Jobless Claims: Comparing the current data with "False Dawns"

- by New Deal democrat
Partly in response to my previous post, New Jobless Claims at the End of Recessions, my co-blogger Invictus has raised the issue of "False Dawns". That's a fair question, and one that I deal with in detail in this post.

The original idea that under certain circumstances (all met here) the failure to make a new high in initial jobless claims during a recession only 3 weeks afterward, meant that the Recession was within a month or two of ending, was espoused by Robert J. Gordon at Vox EU, and was subsequently examined by Dr. James Hamilton of the UCSD at Econbrowser. The discussion by Gordon featured a nice comparative graph, which I have updated to show the subsequent course of new jobless claims since the time he prepared the graph (the data for the current recession is shown in deep red):

Gordon's article is lengthy and I encourage you to click through and read the whole note. In any event, Gordon identifies 6 "false dawns" during the recessions from 1970 to the present, analyzes each one, and purports to show that none of the conditions apply to the new high in the 4 week moving average for initial jobless claims that was recorded on April 4. Since we are now 13 weeks from that high, I have revisited and expanded his analysis to take into account behavior of initial jobless claims more than 3 weeks after a new high. Using a definition of at least a 3% decline in new claims over at least 2 weeks after a high, I have identified a further 3 candidates for "false dawns" in the 7 recessions - including the present one - since initial jobless claims have been reported starting in 1964.

Those calculations result in the chart below, identifying the year(s) of the observation of the period of "false dawn", the raw numbers of claims at both the false dawn and the subsequent false low, the percentage decline in claims, and the week of the subsequent new high in claims. Finally I give the number of weeks from false dawn to false low, and false dawn to new high.

YearweekFalse HighweekFalse Low% declineWeeks to new highWeeks to false lowWeeks to next High
1974 2/09321 5/11 290.5(-9.4%)8/1013 wks.26 wks.
1981 12/26 551 1/16521 (-5.4%)2/13 3 wks. 7 wks.
1982 2/13 552.5 3/6534 (-3.4%)3/27 3 wks. 6 wks.
1982 4/24 587 5/22583 (-0.7%)6/5 4 wks. 6 wks.
1982 6/19 601 7/31570 (-5%)8/21 6 wks. 9 wks.
1990-1 12/29 456 1/19438 (-4%)2/2 3 wks. 5 wks.
2000 8/26 313 10/14297 (-5%)11/18 8 wks. 13 wks.
2001 1/6 352 1/20338 (-4%)2/10 2 wks. 5 wks.
2008-9 12/20 546 1/10524 (-6%)1/24 3 wks. 5 wks.
2009? 4/4?659? 7/4?606? (-8%) --- 13 wks.? ---

In summary, only two of the 9 possible previous false dawns last more than 4 weeks to the false low, and only two lasted more than 9 weeks until a new high.

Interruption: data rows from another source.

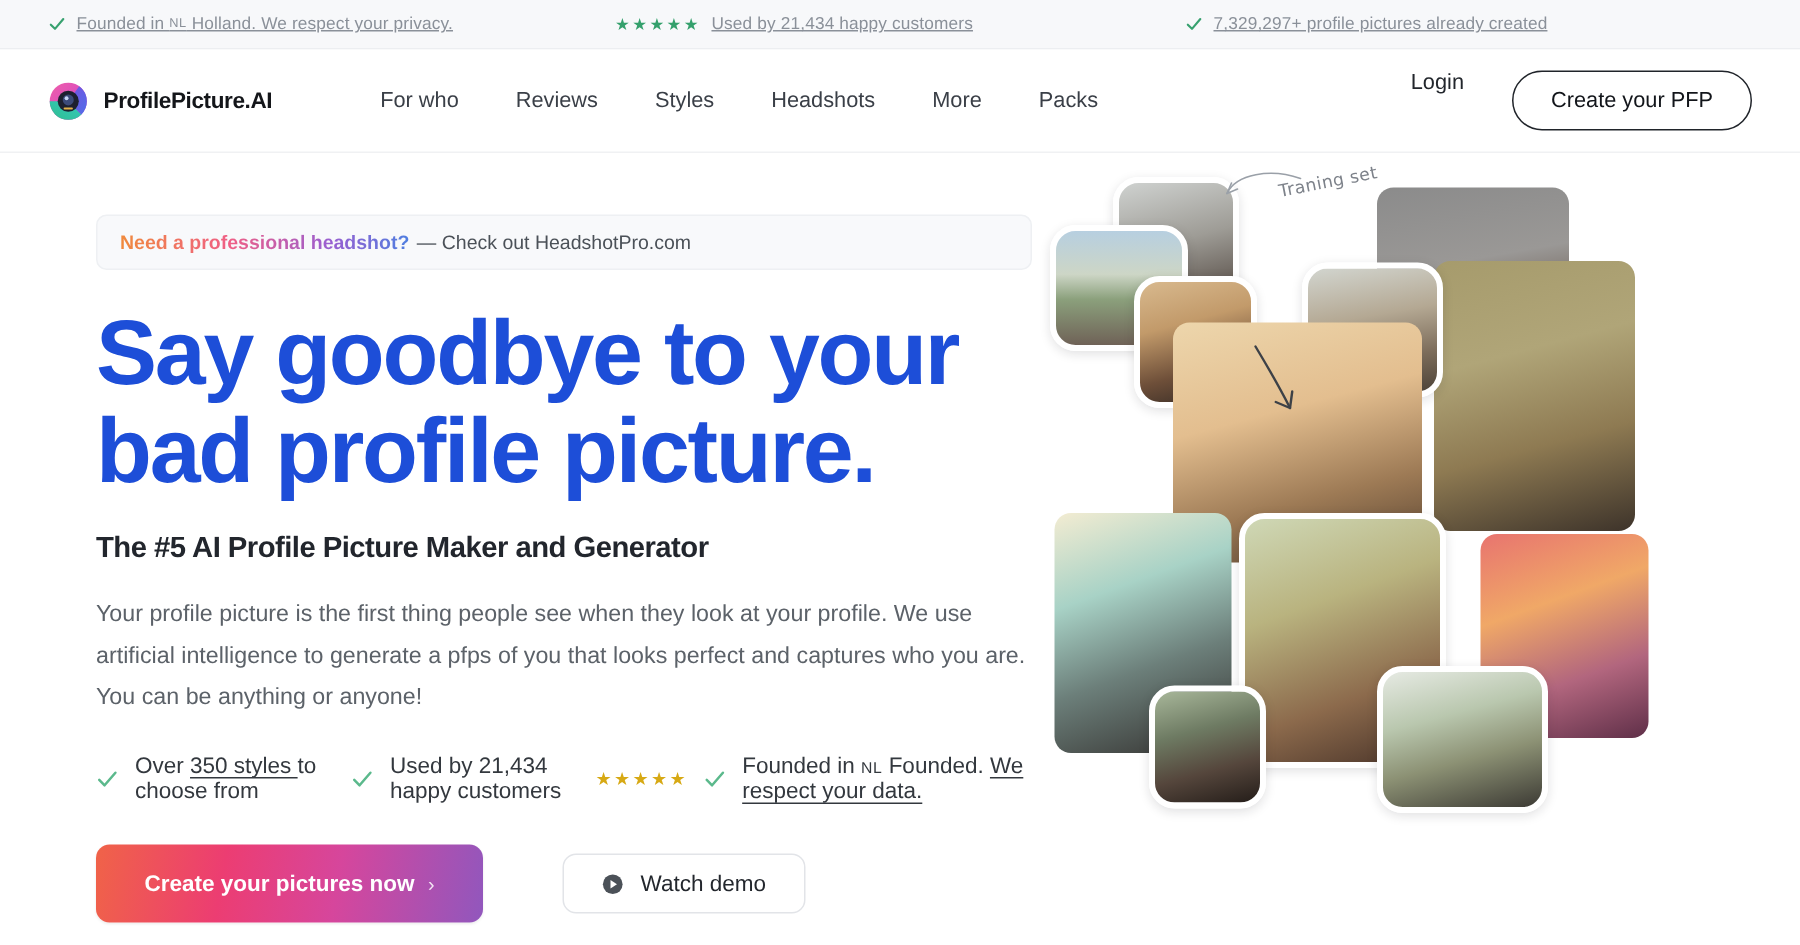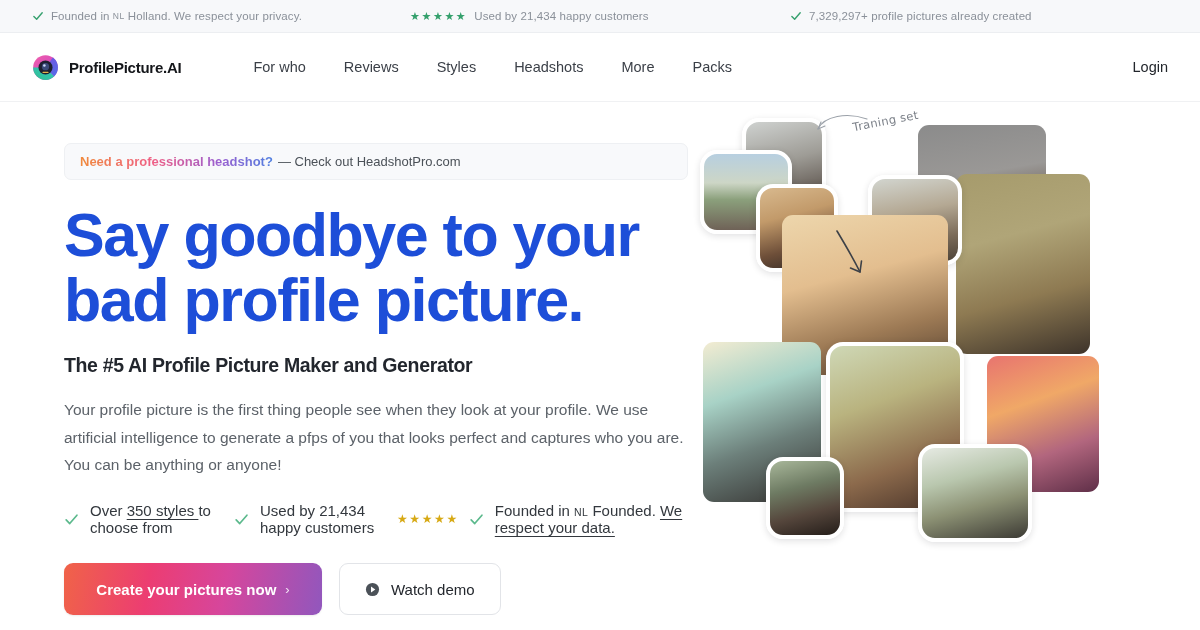--- a/index.html
+++ b/index.html
@@ -22,21 +22,21 @@
     position: relative;
   }
   .topbar-item { display: flex; align-items: center; gap: 7px; white-space: nowrap; }
   .tb-1 { position: absolute; left: 32px; }
   .tb-2 { position: absolute; left: 410px; }
   .tb-3 { position: absolute; left: 790px; }
   .check-sm {
     width: 12px; height: 12px; display: inline-block; flex: none;
     color: #37a16f;
   }
-  .sc-label { letter-spacing: .1px; }
+  .sc-label { letter-spacing: .1px; text-decoration: underline; }
   .sc-label .sml { font-size: 8.5px; letter-spacing: .4px; vertical-align: 1px; }
   .stars-green { color: #34a06c; font-size: 11px; letter-spacing: 1.6px; }
 
   
   .header {
     height: 69px;
     display: flex;
     align-items: center;
     padding: 0 32px;
     border-bottom: 1px solid #f0f1f3;
@@ -108,24 +108,25 @@
   .cta-primary {
     width: 258px; height: 52px; border: none; border-radius: 9px;
     background: linear-gradient(100deg,#f06348 0%,#ec3d72 33%,#d6469c 62%,#9157bd 100%);
     color: #fff; font-size: 15px; font-weight: bold;
     display: flex; align-items: center; justify-content: center; gap: 9px;
     cursor: pointer; font-family: "Liberation Sans", sans-serif;
     box-shadow: 0 1px 2px rgba(0,0,0,.08);
   }
   .cta-primary .chev { font-size: 13px; opacity: .85; font-weight: normal; }
   .cta-secondary {
-    height: 52px; padding: 0 25px; border: 1px solid #e2e4e8; border-radius: 9px;
+    height: 40px; padding: 0 25px; border: 1px solid #e2e4e8; border-radius: 9px;
     background: #fff; color: #23272d; font-size: 15px;
     display: flex; align-items: center; gap: 11px; cursor: pointer;
     font-family: "Liberation Sans", sans-serif;
+    margin-left: 36px;
   }
   .play-icon { width: 15px; height: 15px; flex: none; color: #4b5158; }
 
   
   .collage { position: absolute; inset: 0; }
   .tile {
     position: absolute; overflow: hidden;
     background-size: cover; background-position: center;
   }
   .tile.round { border-radius: 17px; }
@@ -203,20 +204,21 @@
     <span class="nav-item">For who</span>
     <span class="nav-item">Reviews</span>
     <span class="nav-item">Styles</span>
     <span class="nav-item">Headshots</span>
     <span class="nav-item">More</span>
     <span class="nav-item">Packs</span>
   </div>
 
   <div class="header-right">
     <span class="login-link">Login</span>
+    <button class="pfp-btn">Create your PFP</button>
   </div>
 </div>
 
 <div class="hero">
 
   <div class="hero-left">
 
     <div class="promo">
       <span class="promo-grad">Need a professional headshot?</span>
       <span class="promo-rest">— Check out HeadshotPro.com</span>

Of those two, only one "false dawn" lasted 13 weeks until its false low, and only that same one featured a percentage decline in new claims as high as the current situation: the false dawn of February 1974. Gordon distinguishes the 1974 false peak by noting that "a distinguishing feature of global peaks is a preceding period of relatively rapid increases in new claims. The weekly change in new claims (as before, the four-week moving average) is always greater than 3% prior to true peaks" - unlike the +0.2% change in the 8 weeks just prior to the 1974 false peak.

As stated in the previous post, our current situation has featured a higher percentage decline from the high in new claims than most prior actual highs since the series' inception in 1964. That means, while the odds are not perfect, there is an extremely high probability, based on past patterns, that the April 4 high was the actual high for this recession and not a false dawn.